### EXERCISE:
Each record below needs to be reproduced precisely, though not its pictures.

Recorded data:
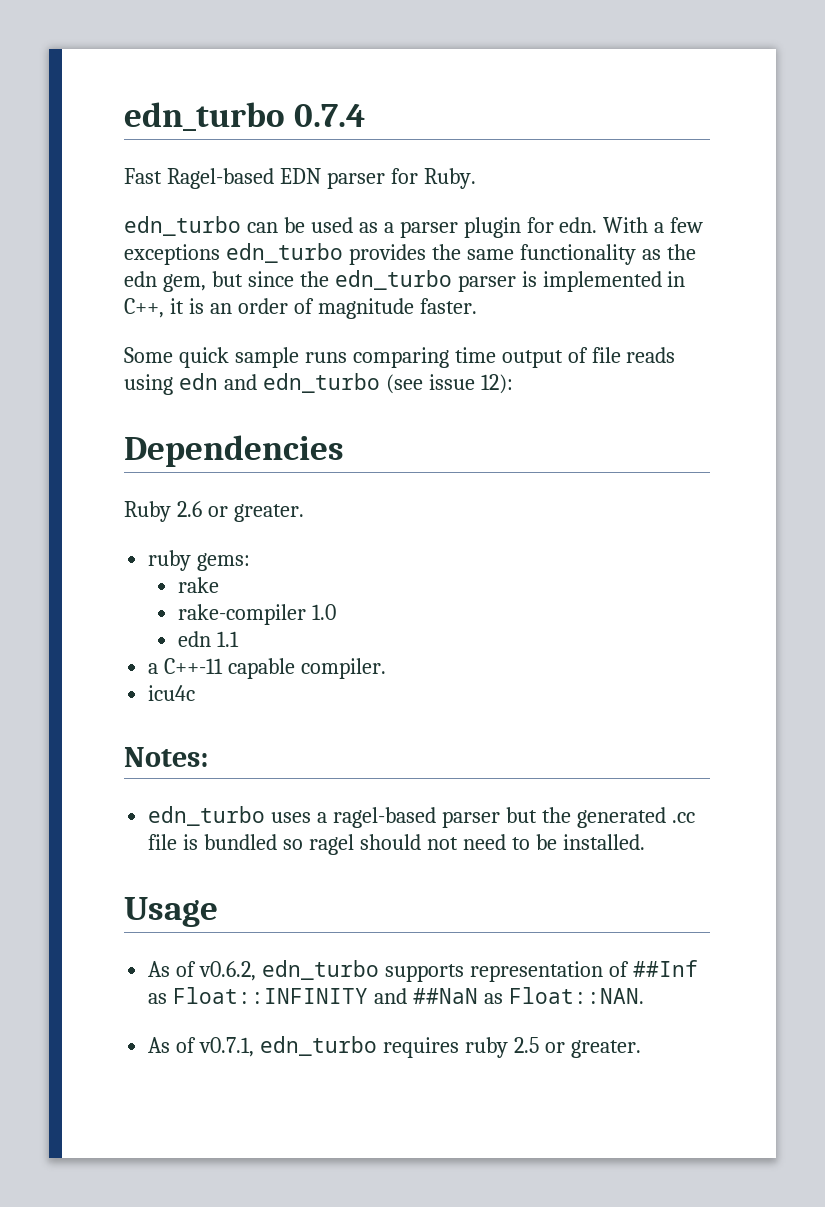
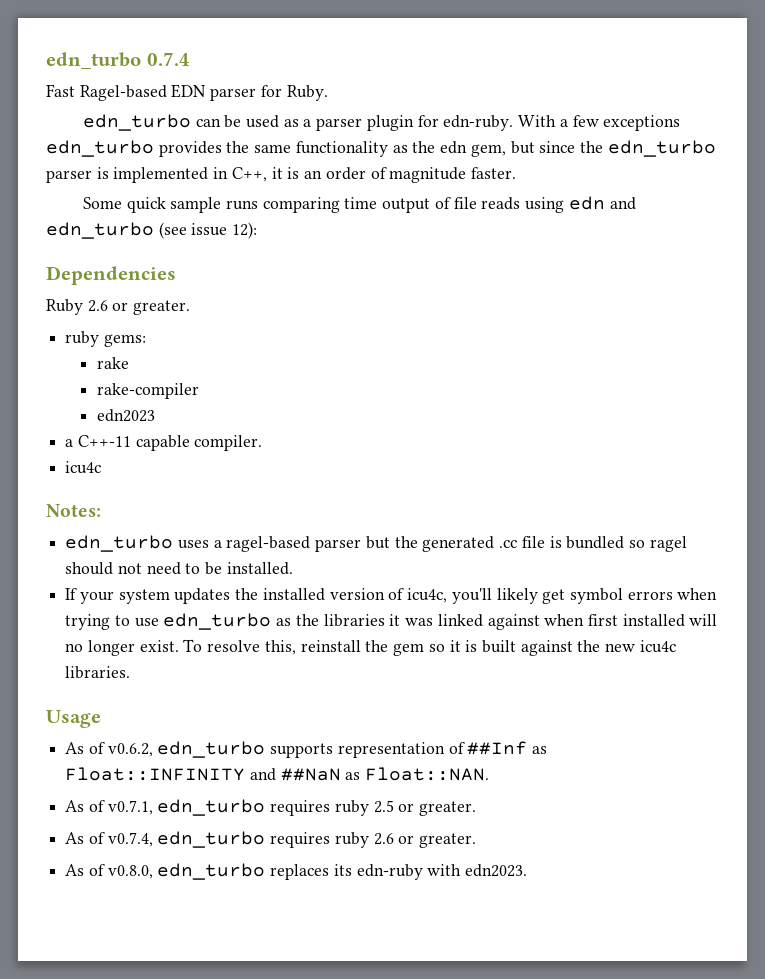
- edn_turbo can be used as a parser plugin for edn.
+ edn_turbo can be used as a parser plugin for edn-ruby.
- rake-compiler 1.0
- edn 1.1
+ rake-compiler
+ edn2023
+ If your system updates the installed version of icu4c, you'll likely get symbol errors when trying to use edn_turbo as the libraries it was linked against when first installed will no longer exist. To resolve this, reinstall the gem so it is built against the new icu4c libraries.
+ As of v0.7.4, edn_turbo requires ruby 2.6 or greater.
+ As of v0.8.0, edn_turbo replaces its edn-ruby with edn2023.

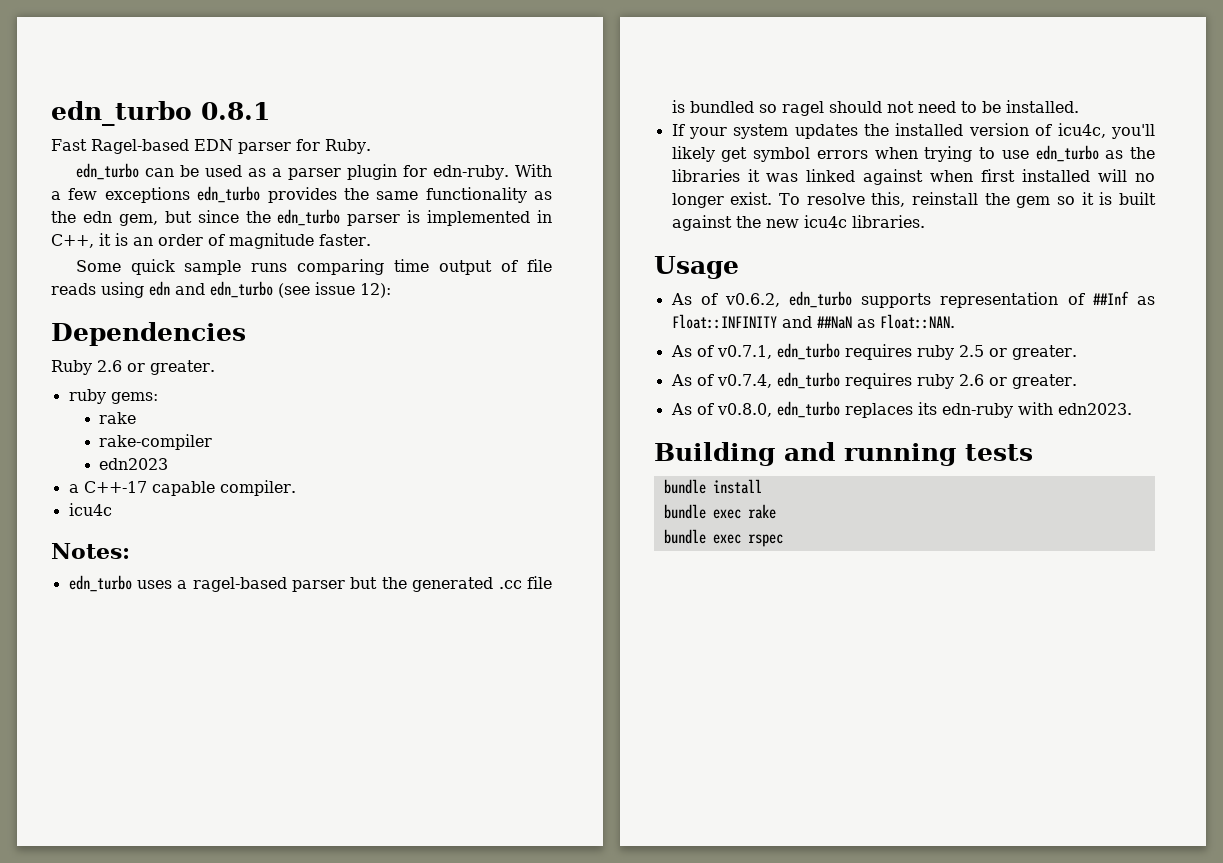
- edn_turbo 0.7.4
+ edn_turbo 0.8.1
- a C++-11 capable compiler.
+ a C++-17 capable compiler.
+ Building and running tests
+ bundle install
+ bundle exec rake
+ bundle exec rspec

### TASK OUTPUT:
- edn_turbo can be used as a parser plugin for edn.
+ edn_turbo can be used as a parser plugin for edn-ruby.
- rake-compiler 1.0
- edn 1.1
+ rake-compiler
+ edn2023
+ If your system updates the installed version of icu4c, you'll likely get symbol errors when trying to use edn_turbo as the libraries it was linked against when first installed will no longer exist. To resolve this, reinstall the gem so it is built against the new icu4c libraries.
+ As of v0.7.4, edn_turbo requires ruby 2.6 or greater.
+ As of v0.8.0, edn_turbo replaces its edn-ruby with edn2023.

- edn_turbo 0.7.4
+ edn_turbo 0.8.1
- a C++-11 capable compiler.
+ a C++-17 capable compiler.
+ Building and running tests
+ bundle install
+ bundle exec rake
+ bundle exec rspec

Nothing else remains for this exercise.